++++ Working data
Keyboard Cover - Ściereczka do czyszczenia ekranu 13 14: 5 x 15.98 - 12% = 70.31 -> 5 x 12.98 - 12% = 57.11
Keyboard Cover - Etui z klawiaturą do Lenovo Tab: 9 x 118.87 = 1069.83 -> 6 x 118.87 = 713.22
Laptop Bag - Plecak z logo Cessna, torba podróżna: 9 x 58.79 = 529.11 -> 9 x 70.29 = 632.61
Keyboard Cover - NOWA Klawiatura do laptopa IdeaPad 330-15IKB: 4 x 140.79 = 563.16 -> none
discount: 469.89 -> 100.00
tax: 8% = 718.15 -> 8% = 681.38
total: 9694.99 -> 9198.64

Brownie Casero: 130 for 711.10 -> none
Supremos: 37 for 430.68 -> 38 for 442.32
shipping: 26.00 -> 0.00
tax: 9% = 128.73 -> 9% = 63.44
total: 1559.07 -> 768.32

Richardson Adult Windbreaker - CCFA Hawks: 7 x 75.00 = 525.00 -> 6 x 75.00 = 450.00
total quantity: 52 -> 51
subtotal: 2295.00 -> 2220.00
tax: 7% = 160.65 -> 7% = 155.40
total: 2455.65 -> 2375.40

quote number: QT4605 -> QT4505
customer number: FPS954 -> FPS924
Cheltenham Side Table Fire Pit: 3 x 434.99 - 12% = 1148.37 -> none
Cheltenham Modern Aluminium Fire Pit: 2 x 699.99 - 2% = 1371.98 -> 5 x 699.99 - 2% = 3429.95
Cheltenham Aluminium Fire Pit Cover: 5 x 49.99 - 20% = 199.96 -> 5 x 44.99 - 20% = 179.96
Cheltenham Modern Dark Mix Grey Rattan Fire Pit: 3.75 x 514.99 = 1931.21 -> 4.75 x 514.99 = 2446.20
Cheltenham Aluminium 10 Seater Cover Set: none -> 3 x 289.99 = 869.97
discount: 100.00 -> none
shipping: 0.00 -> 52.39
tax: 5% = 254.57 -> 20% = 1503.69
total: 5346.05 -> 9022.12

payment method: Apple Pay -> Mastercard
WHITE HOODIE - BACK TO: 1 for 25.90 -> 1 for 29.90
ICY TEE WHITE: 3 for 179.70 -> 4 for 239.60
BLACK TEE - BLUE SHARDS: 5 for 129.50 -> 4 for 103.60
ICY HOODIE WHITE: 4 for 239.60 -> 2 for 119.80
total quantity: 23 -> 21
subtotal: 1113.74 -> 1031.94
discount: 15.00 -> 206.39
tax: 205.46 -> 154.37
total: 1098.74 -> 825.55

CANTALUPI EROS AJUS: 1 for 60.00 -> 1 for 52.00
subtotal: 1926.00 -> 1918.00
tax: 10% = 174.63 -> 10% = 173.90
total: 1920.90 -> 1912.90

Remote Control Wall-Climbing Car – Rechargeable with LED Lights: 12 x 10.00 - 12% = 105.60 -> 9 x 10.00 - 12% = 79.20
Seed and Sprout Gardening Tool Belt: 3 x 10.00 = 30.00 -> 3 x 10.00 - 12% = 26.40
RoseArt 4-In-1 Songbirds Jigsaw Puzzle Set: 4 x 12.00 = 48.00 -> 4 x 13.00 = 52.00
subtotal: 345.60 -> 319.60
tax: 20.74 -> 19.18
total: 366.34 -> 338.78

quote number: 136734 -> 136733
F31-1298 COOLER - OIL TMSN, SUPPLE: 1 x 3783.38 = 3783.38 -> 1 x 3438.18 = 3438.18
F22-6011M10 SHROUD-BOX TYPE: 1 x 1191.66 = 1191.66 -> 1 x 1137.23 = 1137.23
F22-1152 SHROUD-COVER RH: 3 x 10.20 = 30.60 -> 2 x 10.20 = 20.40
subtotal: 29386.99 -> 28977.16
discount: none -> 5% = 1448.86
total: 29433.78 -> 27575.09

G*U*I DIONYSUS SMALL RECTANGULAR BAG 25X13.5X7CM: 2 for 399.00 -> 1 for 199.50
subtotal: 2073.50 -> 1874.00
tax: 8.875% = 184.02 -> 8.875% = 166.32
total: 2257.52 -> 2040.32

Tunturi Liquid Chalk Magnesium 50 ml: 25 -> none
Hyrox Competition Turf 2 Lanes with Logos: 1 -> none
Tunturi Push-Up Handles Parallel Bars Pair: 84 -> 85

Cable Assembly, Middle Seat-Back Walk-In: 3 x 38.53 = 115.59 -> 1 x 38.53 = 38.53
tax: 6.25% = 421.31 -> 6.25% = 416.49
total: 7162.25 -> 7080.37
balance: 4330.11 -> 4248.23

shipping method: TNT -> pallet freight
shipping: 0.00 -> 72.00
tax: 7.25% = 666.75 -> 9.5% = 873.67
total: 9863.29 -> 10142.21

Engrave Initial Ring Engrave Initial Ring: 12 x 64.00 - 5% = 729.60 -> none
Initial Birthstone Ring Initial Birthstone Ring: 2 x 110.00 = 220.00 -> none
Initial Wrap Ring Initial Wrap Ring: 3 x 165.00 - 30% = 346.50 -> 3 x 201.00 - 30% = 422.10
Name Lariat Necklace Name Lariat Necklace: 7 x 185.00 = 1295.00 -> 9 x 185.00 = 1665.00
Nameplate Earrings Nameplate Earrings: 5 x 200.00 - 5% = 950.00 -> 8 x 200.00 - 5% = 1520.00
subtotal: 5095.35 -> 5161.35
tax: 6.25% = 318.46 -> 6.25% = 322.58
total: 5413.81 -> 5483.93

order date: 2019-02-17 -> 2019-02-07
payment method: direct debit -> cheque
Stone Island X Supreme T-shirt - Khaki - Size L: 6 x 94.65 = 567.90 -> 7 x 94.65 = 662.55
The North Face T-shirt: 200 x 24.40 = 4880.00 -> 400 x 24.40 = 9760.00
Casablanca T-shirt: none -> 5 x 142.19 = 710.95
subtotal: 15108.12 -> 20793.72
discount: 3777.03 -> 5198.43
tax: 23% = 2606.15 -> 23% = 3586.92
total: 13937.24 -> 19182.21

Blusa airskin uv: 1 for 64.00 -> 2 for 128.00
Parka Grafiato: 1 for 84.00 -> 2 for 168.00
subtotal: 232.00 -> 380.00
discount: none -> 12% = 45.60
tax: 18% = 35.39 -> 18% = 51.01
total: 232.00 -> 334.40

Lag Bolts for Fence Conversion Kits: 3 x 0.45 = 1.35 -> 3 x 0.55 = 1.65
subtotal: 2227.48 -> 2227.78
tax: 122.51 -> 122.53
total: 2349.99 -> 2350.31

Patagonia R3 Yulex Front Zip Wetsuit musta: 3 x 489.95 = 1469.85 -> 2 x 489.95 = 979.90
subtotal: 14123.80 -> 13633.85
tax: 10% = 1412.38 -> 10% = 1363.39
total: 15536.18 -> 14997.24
++++++++
What you need to do: Going down the listing above, begin printing at the line with "subtotal: 345.60 -> 319.60" and finish with the line with "Tunturi Push-Up Handles", exactly as they appear.

Output of the task:
subtotal: 345.60 -> 319.60
tax: 20.74 -> 19.18
total: 366.34 -> 338.78

quote number: 136734 -> 136733
F31-1298 COOLER - OIL TMSN, SUPPLE: 1 x 3783.38 = 3783.38 -> 1 x 3438.18 = 3438.18
F22-6011M10 SHROUD-BOX TYPE: 1 x 1191.66 = 1191.66 -> 1 x 1137.23 = 1137.23
F22-1152 SHROUD-COVER RH: 3 x 10.20 = 30.60 -> 2 x 10.20 = 20.40
subtotal: 29386.99 -> 28977.16
discount: none -> 5% = 1448.86
total: 29433.78 -> 27575.09

G*U*I DIONYSUS SMALL RECTANGULAR BAG 25X13.5X7CM: 2 for 399.00 -> 1 for 199.50
subtotal: 2073.50 -> 1874.00
tax: 8.875% = 184.02 -> 8.875% = 166.32
total: 2257.52 -> 2040.32

Tunturi Liquid Chalk Magnesium 50 ml: 25 -> none
Hyrox Competition Turf 2 Lanes with Logos: 1 -> none
Tunturi Push-Up Handles Parallel Bars Pair: 84 -> 85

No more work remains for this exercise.